The important thing to recognize is that Google Book Search wouldn’t exist at all if copyright law didn’t provide Google with this opening. We don’t know how the courts would have ruled on Google’s argument, but if Google’s argument had been completely ridiculous, the publishers would have scored a quick and decisive victory. It’s precisely because the law in this area was so fuzzy that Google was able to move forward with its project and wrest a reasonably favorable settlement from the publishers and authors. If Google had tried to secure explicit permission from each author and publisher before including a given book in its index, it not only would have massively increased the amount of legwork that would be required, but it also would have excluded millions of “orphan works”—older works whose copyright holders cannot be identified—from being included in the index at all.
Unfortunately, due to a quirk in the way copyright law works, it’s unlikely that any other company will be able to follow in Google’s footsteps. The copyright statute says that in weighing whether a use is fair, courts should consider four factors. One of these factors is “the effect of the use upon the potential market for or value of the copyrighted work.” The litigants in the Google Book Search case fiercely disputed how this factor should be interpreted, with Google arguing that the court should consider only the effect on the market for the original work—the printed book—and publishers arguing that the courts should consider potential revenues for licensing the work for use in book search engines.

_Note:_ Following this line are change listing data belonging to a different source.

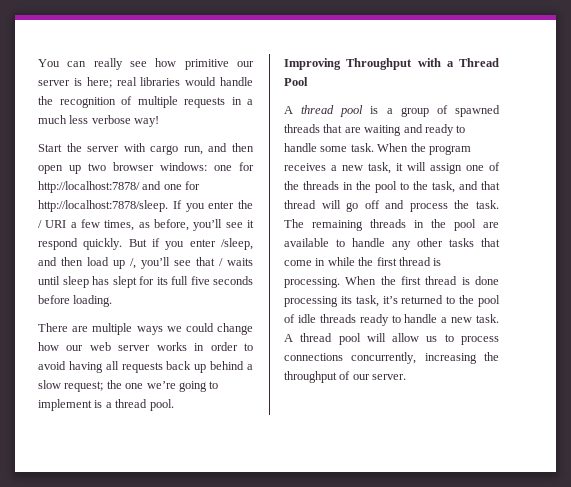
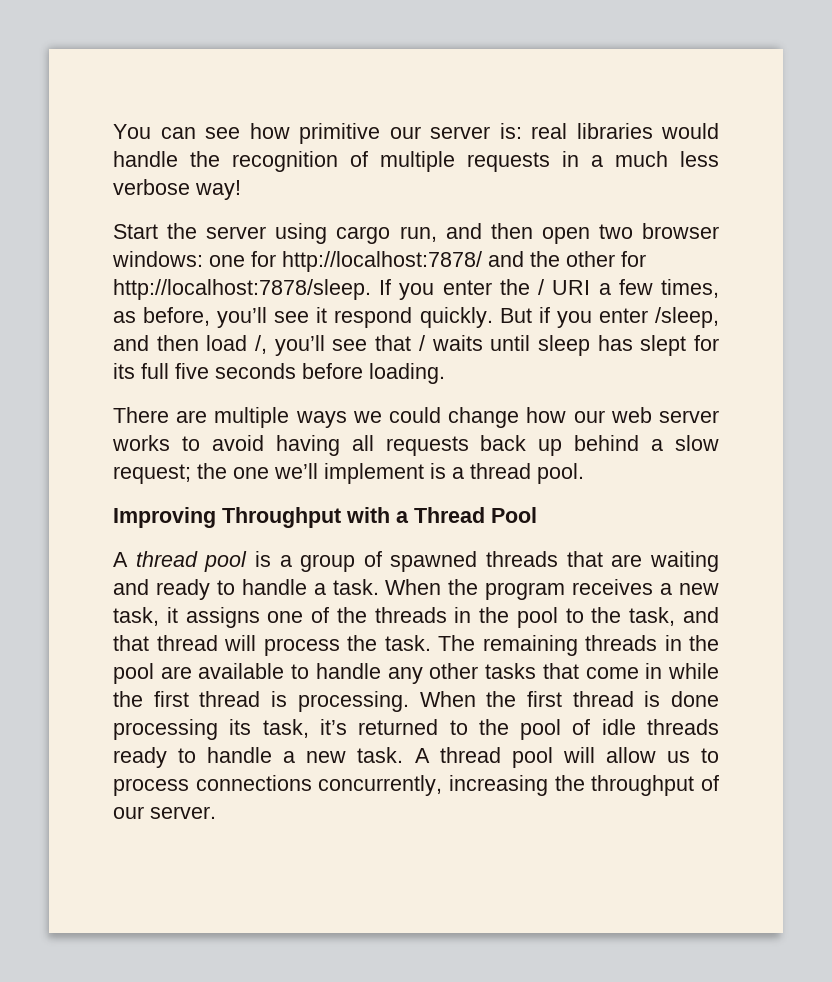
- You can really see how primitive our server is here; real libraries would handle the recognition of multiple requests in a much less verbose way!
+ You can see how primitive our server is: real libraries would handle the recognition of multiple requests in a much less verbose way!
- Start the server with cargo run, and then open up two browser windows: one for http://localhost:7878/ and one for http://localhost:7878/sleep.
+ Start the server using cargo run, and then open two browser windows: one for http://localhost:7878/ and the other for http://localhost:7878/sleep.
- But if you enter /sleep, and then load up /, you’ll see that / waits until sleep has slept for its full five seconds before loading.
+ But if you enter /sleep, and then load /, you’ll see that / waits until sleep has slept for its full five seconds before loading.
- There are multiple ways we could change how our web server works in order to avoid having all requests back up behind a slow request; the one we’re going to implement is a thread pool.
+ There are multiple ways we could change how our web server works to avoid having all requests back up behind a slow request; the one we’ll implement is a thread pool.
- A thread pool is a group of spawned threads that are waiting and ready to handle some task.
+ A thread pool is a group of spawned threads that are waiting and ready to handle a task.
- When the program receives a new task, it will assign one of the threads in the pool to the task, and that thread will go off and process the task.
+ When the program receives a new task, it assigns one of the threads in the pool to the task, and that thread will process the task.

But one thing that unquestionably helped Google was the fact that there was no existing market for “book search engine licensing rights,” so even on the publishers’ theory Google wasn’t depriving the publishers of revenue.
Now, there is a market for book search engine rights. And judges naturally look at the realities of the commercial marketplace when they’re weighing the fair use factors. So now that Google is paying publishers for the privilege of indexing their books, judges are far more likely to find that it’s not fair use to index a book without paying. I still don’t agree with this result, but it would be a far more plausible reading of the law after the settlement is approved than it was beforehand.

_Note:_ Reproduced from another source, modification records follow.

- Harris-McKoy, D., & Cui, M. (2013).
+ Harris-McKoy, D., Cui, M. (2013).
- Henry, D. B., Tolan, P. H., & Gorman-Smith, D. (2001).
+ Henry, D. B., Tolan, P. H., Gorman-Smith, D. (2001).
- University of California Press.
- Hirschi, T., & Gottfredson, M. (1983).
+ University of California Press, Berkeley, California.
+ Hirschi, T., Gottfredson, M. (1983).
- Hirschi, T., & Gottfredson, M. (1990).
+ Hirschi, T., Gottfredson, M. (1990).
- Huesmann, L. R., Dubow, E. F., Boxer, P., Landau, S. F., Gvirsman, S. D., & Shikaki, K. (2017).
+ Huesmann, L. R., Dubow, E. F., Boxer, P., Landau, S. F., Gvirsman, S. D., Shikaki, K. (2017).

In a sense, then, what Google has done is burned the fair use bridge after they crossed it. As the first entrant into the book search engine market, Google was able to use its fair use arguments to gain leverage in its negotiations with publishers. But any potential Google competitors will be unable to use the same strategy because the existence of Google’s agreement with publishers weakens the fair use argument.
And that means that anyone wanting to compete with Google will be required to go hat in hand to each of the thousands of companies that publish books seeking permission to join the book search engine business. Publishers will have no incentive to give new entrants any better terms than they’ve already given Google, and they may push for even more favorable terms. And even if some large company (and it would have to be a large company—no startup can afford enough lawyers) manages to jump through all the hoops the publishers put up, the result will still be vastly inferior to Google’s search engine because it won’t include millions of orphan works.
In my next post, I’ll argue that this is not only a bad outcome as a matter of policy, but it’s an outcome that can only be achieved with the blessing of the courts. For that reason, the courts should think hard before giving the settlement their blessing.